But so many westerners who find solace in the East are coming to have their Egos healed…. but the East is not a large convalescent room where Westerners can play at being spiritual”.

THE BOOK AS AN ACCOUNT OF ANDREW HARVEY’S SPIRITUAL JOURNEY

Some of us found ourselves wondering if the Drukchen Rinpoche’s  observation was deliberately targeted at Andrew Harvey.   Reviews of the book seem fairly divided on the degree to which this book really recalled the author’s spiritual journey.

Certainly for some of us the book recalled the 1970s when it was still fashionable to head East ‘to find oneself’, or at the very least ‘the secret of life’.   Incidentally, this fascinating voyage of discovery often started in the famous Pudding Shop[9] in Istanbul’s Sultan Ahmet district!

A number of us felt Andrew Harvey came across very much as a product of his time, apparently disillusioned by the west and its corrupt values and in search of an ill-defined “something”.
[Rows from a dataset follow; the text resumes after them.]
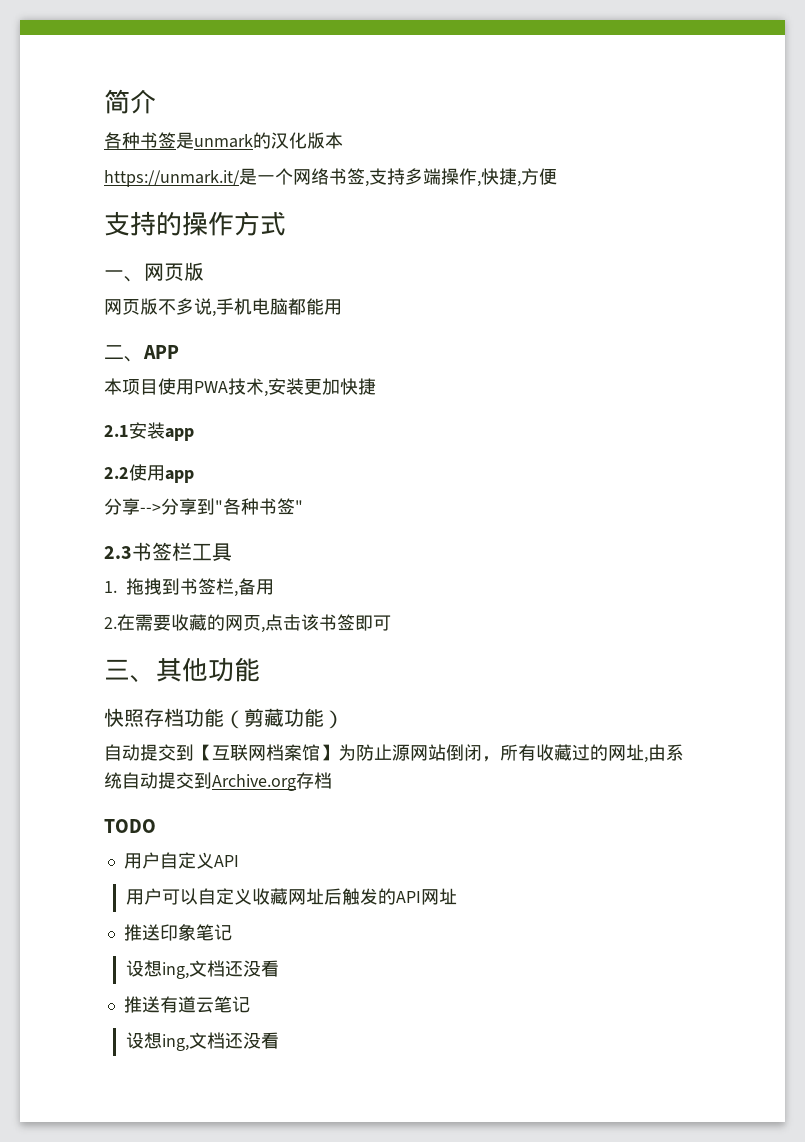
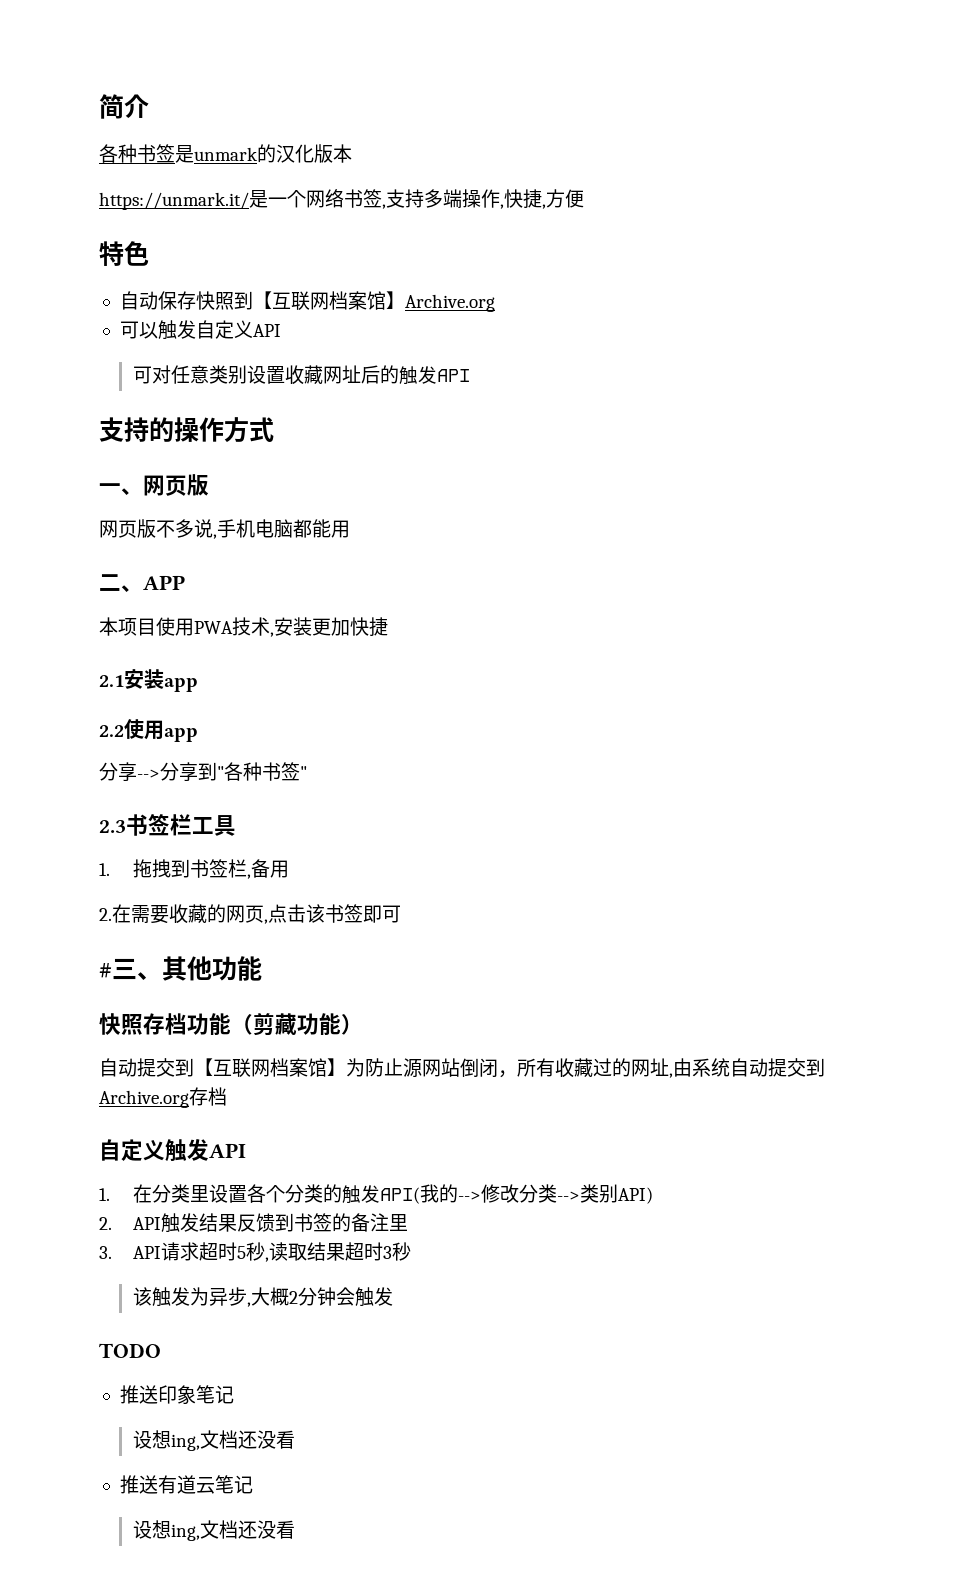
(557, 176) none -> [99,241,149,266] [119,291,495,312] [119,320,281,340] [132,365,470,385] // 特色 // 自动保存快照到【互联网档案馆】Archive.org // 可以触发自定义API // 可对任意类别设置收藏网址后的触发API
(391, 623) none -> [99,963,112,978] #
[104,819,156,833] [123,852,239,869] [126,888,458,905] TODO // 用户自定义API // 用户可以自定义收藏网址后触发的API网址 -> [99,1139,246,1161] [99,1184,653,1204] [99,1213,408,1233] [99,1242,411,1262] [132,1287,393,1307] [99,1343,161,1358] 自定义触发API // 1.在分类里设置各个分类的触发API(我的-->修改分类-->类别API) // 2. API触发结果反馈到书签的备注里 // 3. API请求超时5秒,读取结果超时3秒 // 该触发为异步,大概2分钟会触发 // TODO

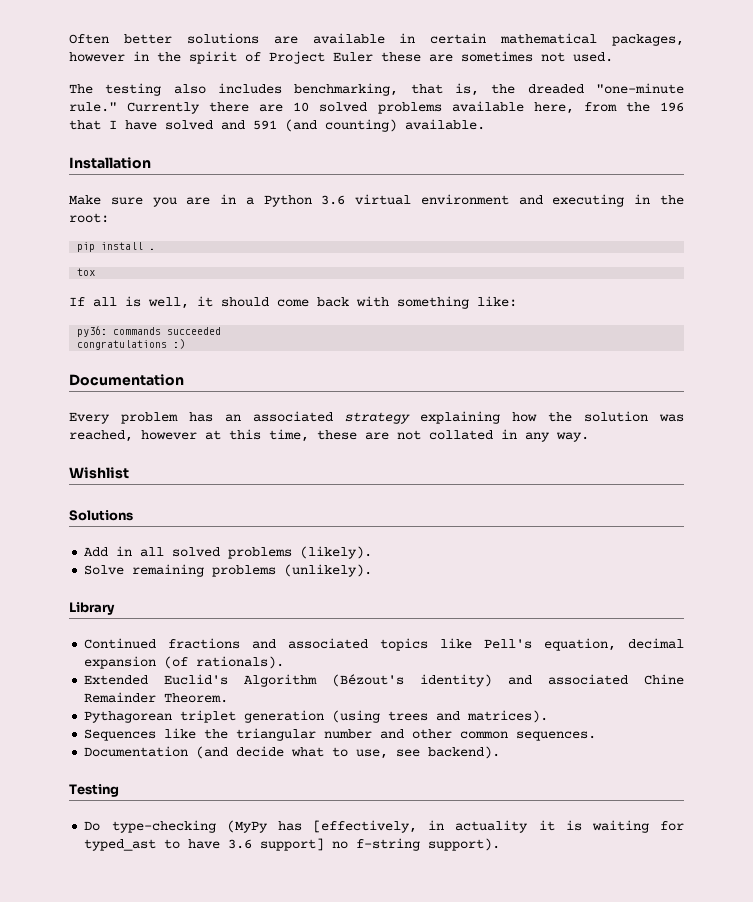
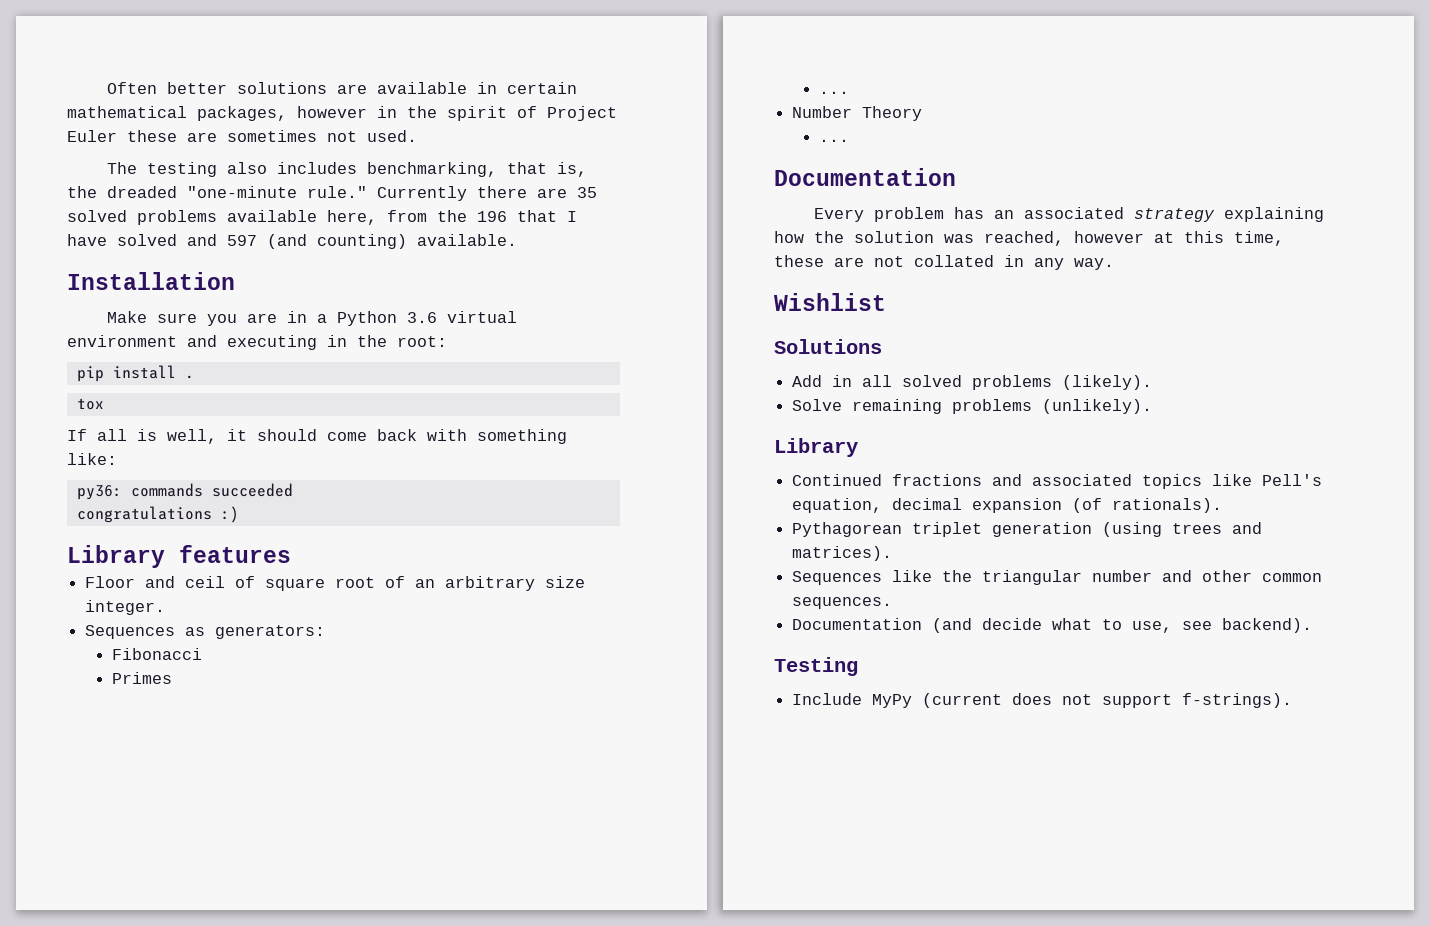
[293,102,310,112] 10 -> [577,187,597,198] 35
[253,120,277,130] 591 -> [227,235,257,246] 597
(186, 344) none -> [67,545,291,568] [85,576,586,591] [85,600,166,615] [85,625,326,639] [111,648,202,660] [111,672,172,684] [818,91,849,94] [792,106,923,121] [818,139,849,142] // Library features // Floor and ceil of square root of an arbitrary size integer. // Sequences as generators: // Fibonacci // Primes // ... // Number Theory // ...
[84,674,684,687] [84,692,229,703] // Extended Euclid's Algorithm (Bézout's identity) and associated Chine Remainder Theorem. -> (1223, 505) none
[84,820,684,833] [84,838,501,851] Do type-checking (MyPy has [effectively, in actuality it is waiting for typed_ast to have 3.6 support] no f-string support). -> [792,693,1293,708] Include MyPy (current does not support f-strings).

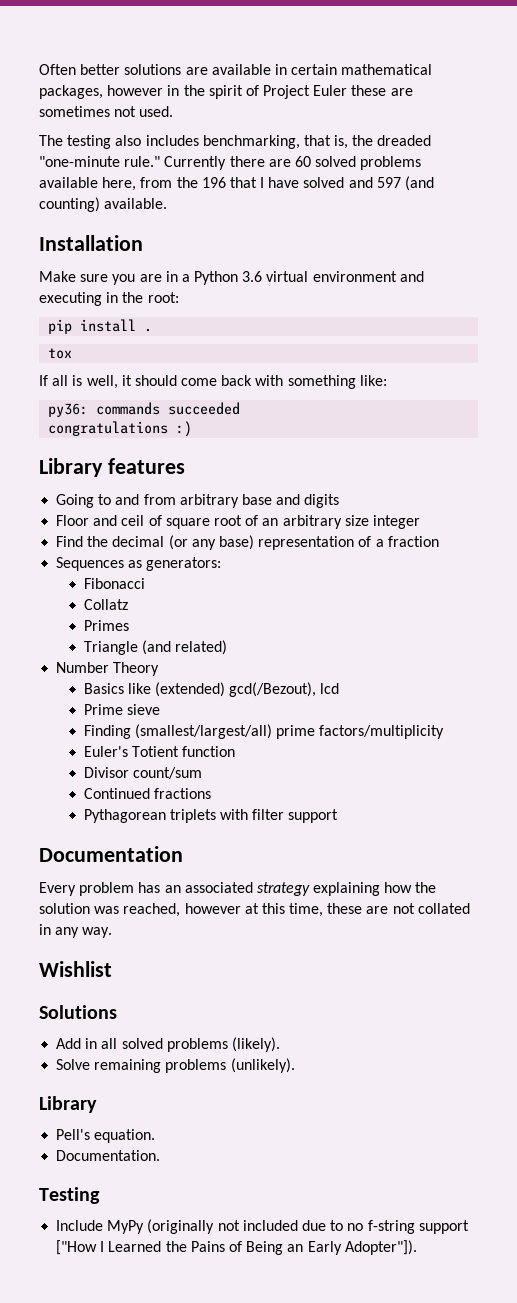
[577,187,597,198] 35 -> [294,156,311,167] 60
(291, 554) none -> [56,494,340,508] // Going to and from arbitrary base and digits
[85,600,166,615] integer. -> [372,515,420,529] [56,535,439,550] integer // Find the decimal (or any base) representation of a fraction
(202, 654) none -> [83,599,128,610] // Collatz
[818,91,849,94] ... -> [83,640,227,655] Triangle (and related)
[818,139,849,142] ... -> [83,682,340,697] [83,704,160,715] [83,724,445,739] [83,746,235,757] [83,767,202,779] [83,788,211,799] [83,809,339,823] Basics like (extended) gcd(/Bezout), lcd // Prime sieve // Finding (smallest/largest/all) prime factors/multiplicity // Euler's Totient function // Divisor count/sum // Continued fractions // Pythagorean triplets with filter support
[792,474,1323,489] [792,498,1223,513] [792,522,1263,537] [792,546,893,561] [792,570,1323,585] [792,597,893,609] [792,618,1313,633] [774,657,858,676] [792,693,1293,708] Continued fractions and associated topics like Pell's equation, decimal expansion (of rationals). // Pythagorean triplet generation (using trees and matrices). // Sequences like the triangular number and other common sequences. // Documentation (and decide what to use, see backend). // Testing // Include MyPy (current does not support f-strings). -> [56,1129,156,1143] [56,1150,161,1161] [39,1187,100,1204] [56,1219,469,1234] [56,1240,417,1255] Pell's equation. // Documentation. // Testing // Include MyPy (originally not included due to no f-string support ["How I Learned the Pains of Being an Early Adopter"]).

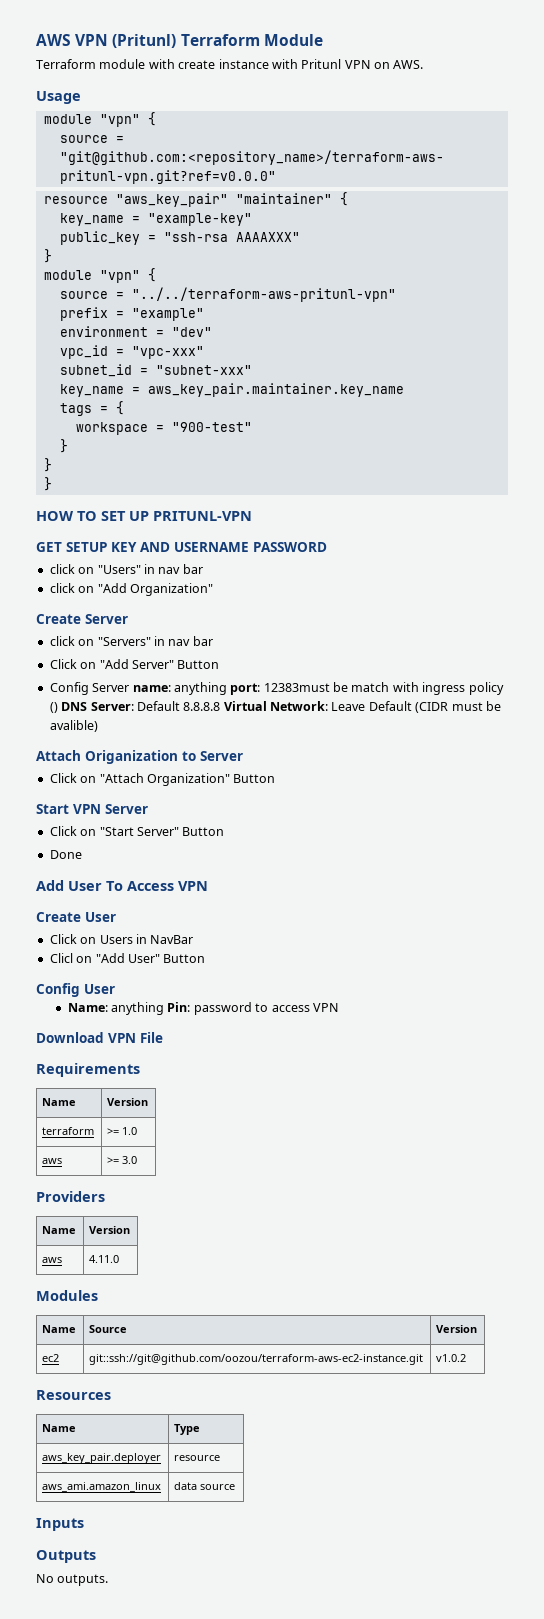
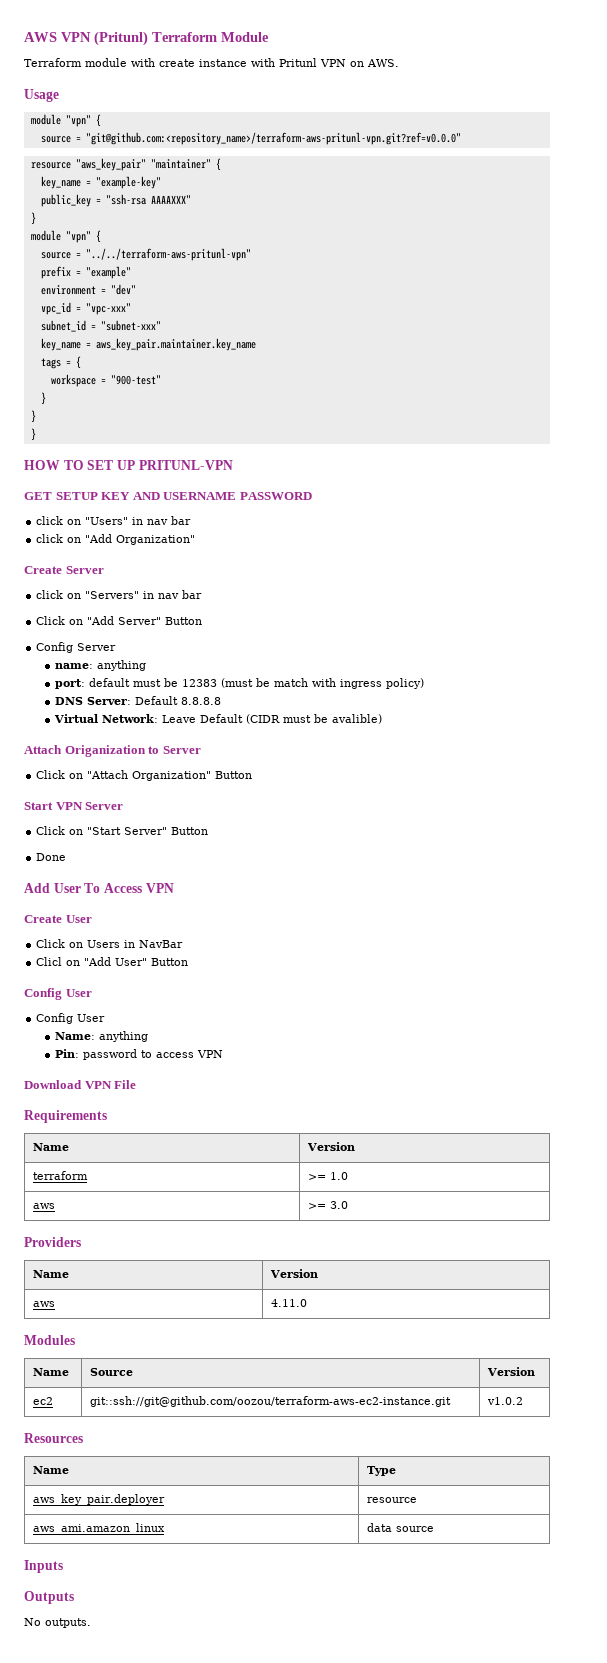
(130, 687) none -> (117, 647) //
[230,683,330,695] port: 12383must -> [55,678,254,689] // port: default must be 12383 (must
[468,682,504,695] [49,702,58,713] policy () -> [386,678,425,689] policy) //
(221, 706) none -> (222, 701) //
(115, 989) none -> [36,1013,106,1024] // Config User
(165, 1008) none -> (149, 1036) //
However, the cynics amongst us wondered whether there “something” was more to do with finding material for a book rather than any spiritual enlightenment.   The book was written (against the advice of his agent) a couple of years after the experience and yet the writing goes into very specific detail, for example, making direct quotations from conversations, often at a very abstruse level.   Was he taking careful notes for later use or was he simply blessed with a great memory?

Also we wondered about his ready ability to communicate with everyone he met.   He does say he had “a little Ladakhi” but he is doing instantaneous translation of very difficult concepts from the first day he arrived in Leh.

One member felt that the book read as a work of fiction, noting that despite all his arcane conversations with those he met, the author never really seemed to establish any real relationships with anyone.   Others agreed there was something of the detached “interviewer” about him.

Another felt that he was somehow “attitudinising” – sounding like he imagined a seeker after truth ought to sound whilst not actually being committed to the task.  Several of us wondered how he supported himself whilst he was there, or was he supported by those he met on the way.

Another member couldn’t decide whether some of the (for him) “over the top” purple prose sprang from the poet in Andrew Harvey being unable to express his deepest and most profound feelings in any other way……. or whether it masked a void at the centre of his experiences in Ladakh.

The following passage, for example, sounds good, but what is it actually telling us?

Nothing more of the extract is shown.